Do you know what amazes me, Paco?

Light years. It's just so hard to fathom how far away (distance wise) one light year is, need alone dozens or hundreds of light years.

*One light-year is approx. 9 trillion km (6 trillion miles).*


----------



## Paco Dennis

Aurora Borealis - Northern Lights Live Cam​right now :

http://www.explore.org/livecams/zen-den/northern-lights-cam


----------



## Aunt Marg

Just reposting the link so that it's highlighted for ease of use.

https://www.explore.org/livecams/zen-den/northern-lights-cam


----------



## Paco Dennis

I love to journey in my mind far from Earth...even to the "edge" of our universe sometimes. I find doing this puts so much of the melodrama we humans make in perspective. How very small we are in the BIG picture. 
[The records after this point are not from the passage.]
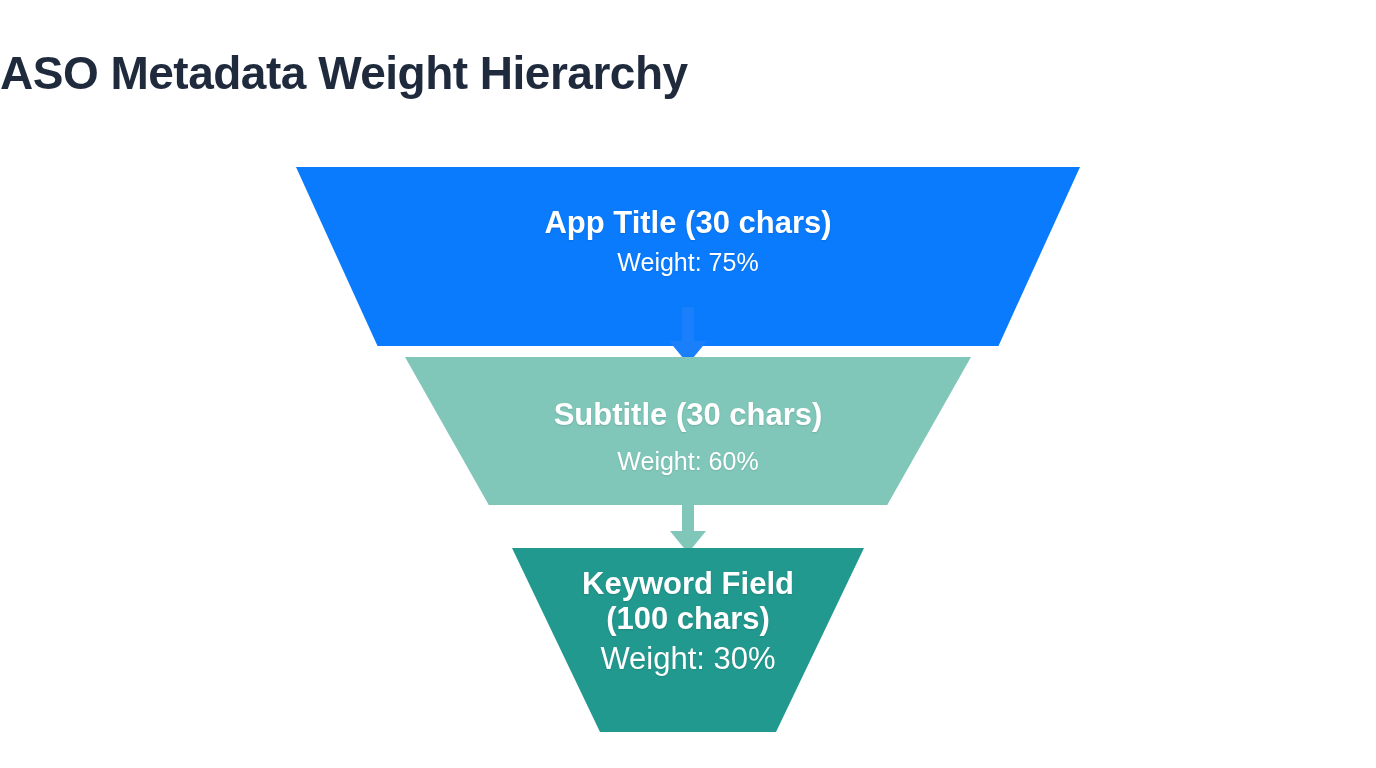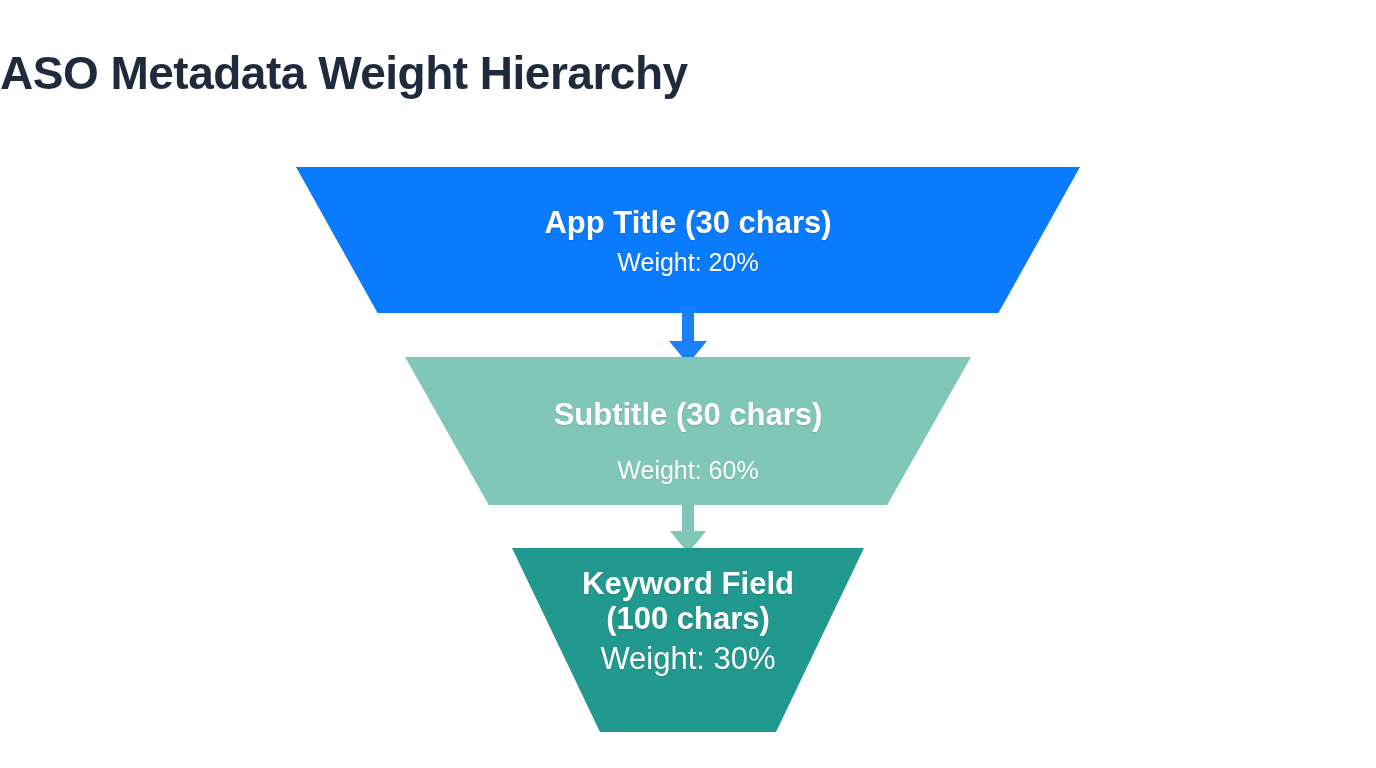--- a/index.html
+++ b/index.html
@@ -79,39 +79,39 @@
     line-height: 1.15;
     text-shadow: 0 1px 2px rgba(0,0,0,0.10);
     position: relative;
     z-index: 2;
   }
 
   
   #stage-1 { top: 0px; }
   #stage-1 .funnel-shape {
     width: 784px;
-    height: 146px;
+    height: 179px;
     background: #0b7bfd;
     clip-path: polygon(0% 0%, 100% 0%, 89.6% 100%, 10.4% 100%);
     padding-top: 39px;
   }
   #stage-1 .stage-label  { font-size: 31px; }
   #stage-1 .stage-weight { font-size: 25px; margin-top: 7px; }
 
   
   #stage-2 { top: 190px; }
   #stage-2 .funnel-shape {
     width: 566px;
     height: 148px;
     background: #80c7ba;
     clip-path: polygon(0% 0%, 100% 0%, 85.2% 100%, 14.8% 100%);
     padding-top: 41px;
   }
   #stage-2 .stage-label  { font-size: 31px; }
-  #stage-2 .stage-weight { font-size: 25px; margin-top: 23px; }
+  #stage-2 .stage-weight { font-size: 25px; margin-top: 14px; }
 
   
   #stage-3 { top: 381px; }
   #stage-3 .funnel-shape {
     width: 352px;
     height: 184px;
     background: #22998f;
     clip-path: polygon(0% 0%, 100% 0%, 75% 100%, 25% 100%);
     padding-top: 19px;
   }
@@ -137,21 +137,21 @@
 
 <div id="canvas">
 
   <div id="page-title">ASO Metadata Weight Hierarchy</div>
 
   <div id="funnel">
 
     <div class="funnel-stage" id="stage-1">
       <div class="funnel-shape">
         <div class="stage-label">App Title (30 chars)</div>
-        <div class="stage-weight">Weight: 20%</div>
+        <div class="stage-weight">Weight: 75%</div>
       </div>
     </div>
 
     <div class="connector" id="connector-1">
       <svg width="40" height="58" viewBox="0 0 40 58">
         <path d="M14 0 H26 V34 H39 L20 57 L1 34 H14 Z" fill="#1a7ffb"></path>
       </svg>
     </div>
 
     <div class="funnel-stage" id="stage-2">

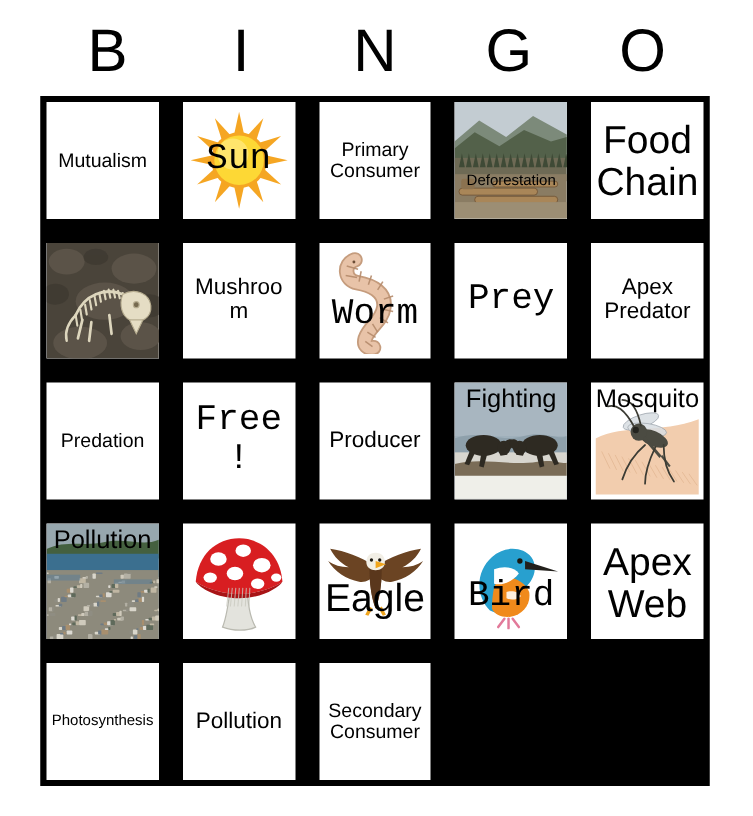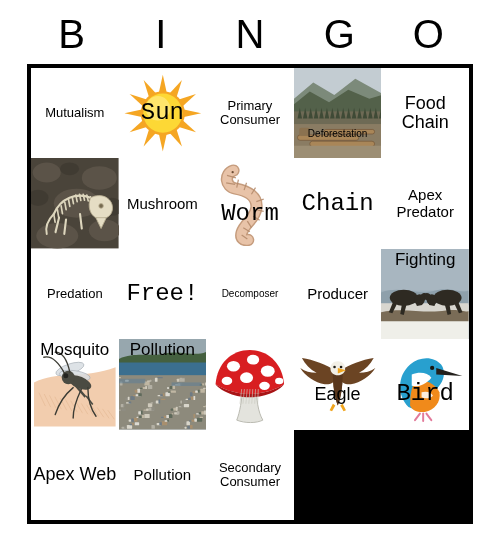--- a/index.html
+++ b/index.html
@@ -48,21 +48,21 @@
     left: 27px;
     top: 64px;
     width: 446px;
     height: 460px;
     box-sizing: border-box;
     border: 4px solid #000;
     background: #000;
     display: grid;
     grid-template-columns: repeat(5, 1fr);
     grid-template-rows: repeat(5, 1fr);
-    gap: 0;
+    gap: 16px;
     padding: 0px;
   }
 
   .cell {
     position: relative;
     background: #ffffff;
     overflow: hidden;
     display: flex;
     align-items: center;
     justify-content: center;
@@ -92,21 +92,21 @@
     color: #000;
     line-height: 1.08;
     padding: 0 2px;
     word-break: break-word;
   }
 
   .sz-xs  { font-size: 10px; }
   .sz-sm  { font-size: 13px; }
   .sz-md  { font-size: 15px; }
   .sz-lg  { font-size: 17px; }
-  .sz-xl  { font-size: 18px; }
+  .sz-xl  { font-size: 26px; }
   .sz-xxl { font-size: 24px; font-family: Liberation Mono, monospace; }
 
   
   .cell.align-top    { align-items: flex-start; }
   .cell.align-bottom { align-items: flex-end; }
   .cell.align-top    .label { padding-top: 2px; }
   .cell.align-bottom .label { padding-bottom: 19px; }
   .cell.text-mid-low { align-items: center; }
   .cell.text-mid-low .label { transform: translateY(10px); }
 </style>
@@ -284,33 +284,30 @@
         <path d="M47 72 l5 8"></path>
               <path d="M42 80 l8 5"></path>
         <path d="M40 89 l7 5"></path>
       </g>
       <circle cx="29" cy="12" r="1.4" fill="#6b4c35"></circle>
     </svg>
         </div>
         <div class="label sz-xxl">Worm</div>
       </div>
       <div class="cell">
-        <div class="label sz-xxl">Chain</div>
+        <div class="label sz-xxl">Prey</div>
       </div>
       <div class="cell">
         <div class="label sz-md">Apex Predator</div>
       </div>
       <div class="cell">
         <div class="label sz-sm">Predation</div>
       </div>
       <div class="cell">
         <div class="label sz-xxl">Free!</div>
-      </div>
-      <div class="cell">
-        <div class="label sz-xs">Decomposer</div>
       </div>
       <div class="cell">
         <div class="label sz-md">Producer</div>
       </div>
       <div class="cell align-top">
         <div class="art">
     <svg viewBox="0 0 100 100" preserveAspectRatio="none">
       <rect width="100" height="100" fill="#9fb0bb"></rect>
       <rect y="0" width="100" height="46" fill="#a8b6c0"></rect>
       <path d="M0 48 C 24 40 40 52 62 46 C 80 41 92 50 100 46 L100 62 L0 62 Z" fill="#8ea0ab"></path>
@@ -593,20 +590,23 @@
               <path d="M52 86 l6 8"></path>
       </g>
     </svg>
         </div>
         <div class="label sz-xxl">Bird</div>
       </div>
       <div class="cell">
         <div class="label sz-xl">Apex Web</div>
       </div>
       <div class="cell">
+        <div class="label sz-xs">Photosynthesis</div>
+      </div>
+      <div class="cell">
         <div class="label sz-md">Pollution</div>
       </div>
       <div class="cell">
         <div class="label sz-sm">Secondary Consumer</div>
       </div>
     </div>
 
 </div>
 
 </body></html>

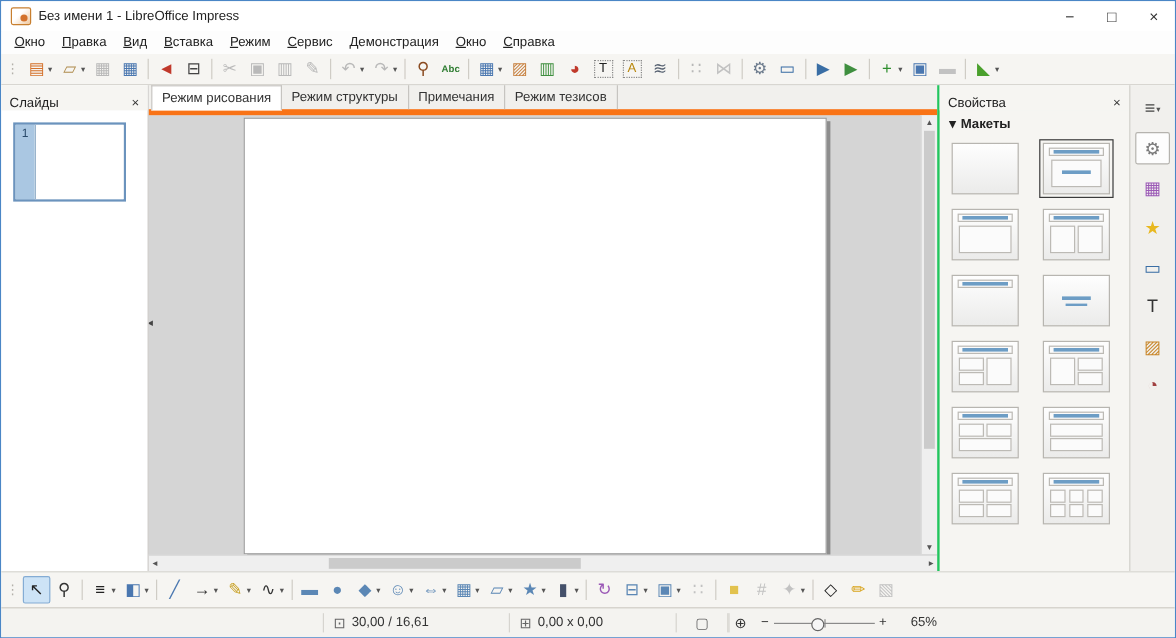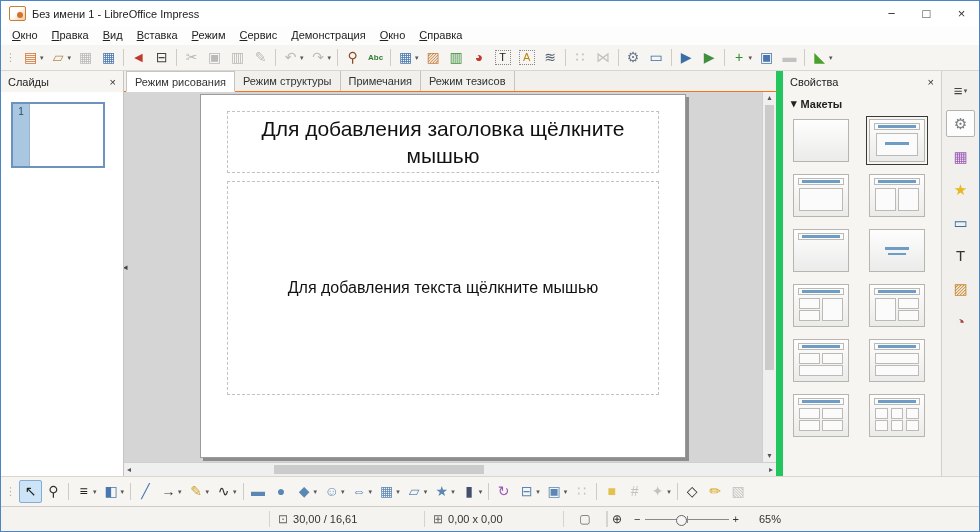--- a/index.html
+++ b/index.html
@@ -24,46 +24,46 @@
   .tb-item{display:flex;align-items:center;height:21px;padding:0 2px;border-radius:2px;border:1px solid transparent}
   .tb-item.active-tool{background:#cde3f6;border-color:#84acd4}
   .glyph{min-width:17px;text-align:center;font-size:14px;line-height:17px}
   .glyph.txt{font-size:8px;font-weight:bold;letter-spacing:0}
   .glyph.framed{border:1px dotted #888;font-size:11px;line-height:13px;min-width:14px;margin:0 1px}
   .dd{font-size:7px;color:#555;margin-left:1px}
   .tb-sep{width:1px;height:17px;background:#cfccc5;margin:0 3px}
   
   .main{flex:1 1 auto;display:flex;min-height:0}
   .slides-panel{width:122px;flex:0 0 auto;background:#fff;border-right:1px solid #c6c4c0;display:flex;flex-direction:column}
-  .panel-header{height:21px;display:flex;align-items:center;padding:0 7px;background:#f6f5f2;flex:0 0 auto}
+  .panel-header{height:21px;display:flex;align-items:flex-end;padding:0 7px;background:#f6f5f2;flex:0 0 auto}
   .panel-close{margin-left:auto;font-size:11px;color:#333}
   .slide-thumb{margin:10px 10px;width:94px;height:66px;display:flex;border:2px solid #6b93bd;box-sizing:border-box}
   .slide-num{width:16px;background:#aac7e2;color:#2a4a6a;display:flex;align-items:flex-start;justify-content:center;padding-top:2px;font-size:10px}
   .slide-body{flex:1;background:#fff;border-left:1px solid #9ab4cc}
   .center{flex:1 1 auto;display:flex;flex-direction:column;background:#d5d5d5;min-width:0}
-  .view-tabs{height:20px;display:flex;align-items:stretch;background:#f1f0ed;border-bottom:1px solid #f97316;padding-left:2px;flex:0 0 auto}
+  .view-tabs{height:20px;display:flex;align-items:stretch;background:#f1f0ed;border-bottom:5px solid #f97316;padding-left:2px;flex:0 0 auto}
   .vtab{display:flex;align-items:center;padding:0 8px;border-right:1px solid #c6c4c0;color:#333}
   .vtab.active{background:#fff;border:1px solid #c6c4c0;border-bottom:1px solid #fff;margin-bottom:-1px}
   .canvas-row{flex:1 1 auto;display:flex;min-height:0}
   .canvas{flex:1;display:flex;justify-content:center;align-items:flex-start;position:relative;overflow:hidden}
   .slide-page{width:484px;height:362px;margin-top:2px;background:#fff;border:1px solid #9a9a9a;
               box-shadow:3px 3px 0 #8d8d8d;position:relative}
   .ph{position:absolute;border:1px dashed #c2c2c2;display:flex;align-items:center;justify-content:center;text-align:center;color:#111}
   .ph-title{left:26px;right:26px;top:16px;height:60px;font-size:21px;line-height:1.3;padding:0 30px}
   .ph-outline{left:26px;right:26px;top:86px;bottom:62px;font-size:16px}
   .collapse-arrow{position:absolute;left:-1px;top:46%;color:#444;font-size:9px}
   .vscroll{width:13px;flex:0 0 auto;background:#efefef;border-left:1px solid #cfcfcf;display:flex;flex-direction:column;align-items:center}
   .vthumb{width:9px;height:265px;background:#cbcbcb;margin-top:1px}
   .scroll-arrow{font-size:8px;color:#555;line-height:12px}
   .hscroll{height:13px;flex:0 0 auto;background:#efefef;border-top:1px solid #cfcfcf;display:flex;align-items:center}
   .hthumb{height:9px;width:210px;margin-left:140px;background:#cbcbcb}
   .hscroll .scroll-arrow{padding:0 3px}
   .spacer{flex:1}
   
-  .props-panel{width:158px;flex:0 0 auto;background:#f6f5f2;border-left:7px solid #22c55e;display:flex;flex-direction:column}
+  .props-panel{width:158px;flex:0 0 auto;background:#f6f5f2;border-left:2px solid #22c55e;display:flex;flex-direction:column}
   .section-title{display:flex;align-items:center;gap:4px;padding:5px 8px;font-weight:bold;color:#222}
   .layout-grid{display:grid;grid-template-columns:1fr 1fr;gap:12px 14px;padding:4px 10px 10px;overflow:hidden}
   .layout-thumb{width:56px;height:43px;border:1px solid #b7b5b0;background:linear-gradient(#fefefe,#ebebea);position:relative;box-sizing:border-box}
   .layout-thumb.selected{outline:1px solid #3a3a3a;outline-offset:2px}
   .lt-box{position:absolute;border:1px solid #bcbab5;background:#fbfbfb;box-sizing:border-box}
   .lt-line{position:absolute;background:#6d9dc5}
   .sidebar-strip{width:37px;flex:0 0 auto;background:#f1f0ed;border-left:1px solid #d2d0cb;display:flex;flex-direction:column;align-items:center;padding-top:3px}
   .strip-btn{width:27px;height:25px;display:flex;align-items:center;justify-content:center;margin:3px 0;font-size:15px;border:1px solid transparent;border-radius:2px}
   .strip-btn.active{background:#fdfdfd;border-color:#b5b3ae}
   .strip-btn .dd{font-size:7px}
@@ -236,22 +236,20 @@
     <div class="view-tabs" id="view-tabs">
         <div class="vtab active">Режим рисования</div>
         <div class="vtab">Режим структуры</div>
         <div class="vtab">Примечания</div>
         <div class="vtab">Режим тезисов</div>
       </div>
     <div class="canvas-row">
       <div class="canvas">
         <span class="collapse-arrow">◂</span>
         <div class="slide-page">
-          <div class="ph ph-title">Для добавления заголовка щёлкните мышью</div>
-          <div class="ph ph-outline">Для добавления текста щёлкните мышью</div>
         </div>
       </div>
       <div class="vscroll">
         <span class="scroll-arrow">▴</span>
         <div class="vthumb"></div>
         <div class="spacer"></div>
         <span class="scroll-arrow">▾</span>
       </div>
     </div>
     <div class="hscroll">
Our home Galaxy, The Milky Way, 100,000 light years diameter!


----------



## Aunt Marg

Infrared image taken of Saturn by Hubble


----------



## Dana

*Flight Through Orion Nebula in Visible and Infrared Light*


----------



## Paco Dennis

Have fun on your virtual ride threw space.


----------



## Aunt Marg

Recorded by NASA, typical solar flares (on the sun), keeping in mind that flares are hundreds, even thousands of times larger than planet earth itself.


----------



## Paco Dennis

Electric ‘jellyfish’ spotted flashing above storm in night sky​
https://www.accuweather.com/en/severe-weather/lightning-sprite-thunderstorm-china/945103


----------



## Paco Dennis

Short vid 1 minute...spectacular.


----------



## David777

Note those colorful nebula images do not represent colors one would see with one's eyes but rather are the result of pseudo colors being assigned during image processing to different spectral elements.

Spent a recent week re-reading several chapters in this college introductory astronomy textbook I'd bought cheap a decade ago that was >$100 new and because it is a wee dated can be picked up used for less than $15, well recommended.  600 large pages full of photos and graphics including those from the Hubbel Space Telescope.

https://www.amazon.com/Voyages-Galaxies-Astronomy-AceAstronomy-Paperback/dp/B010EW8LGS/ref=sr_1_4


----------



## Devi

David777 said:


> Note those colorful nebula images do not represent colors one would see with one's eyes but rather are the result of pseudo colors being assigned during image processing to different spectral elements.


Thanks — I did not know this.


----------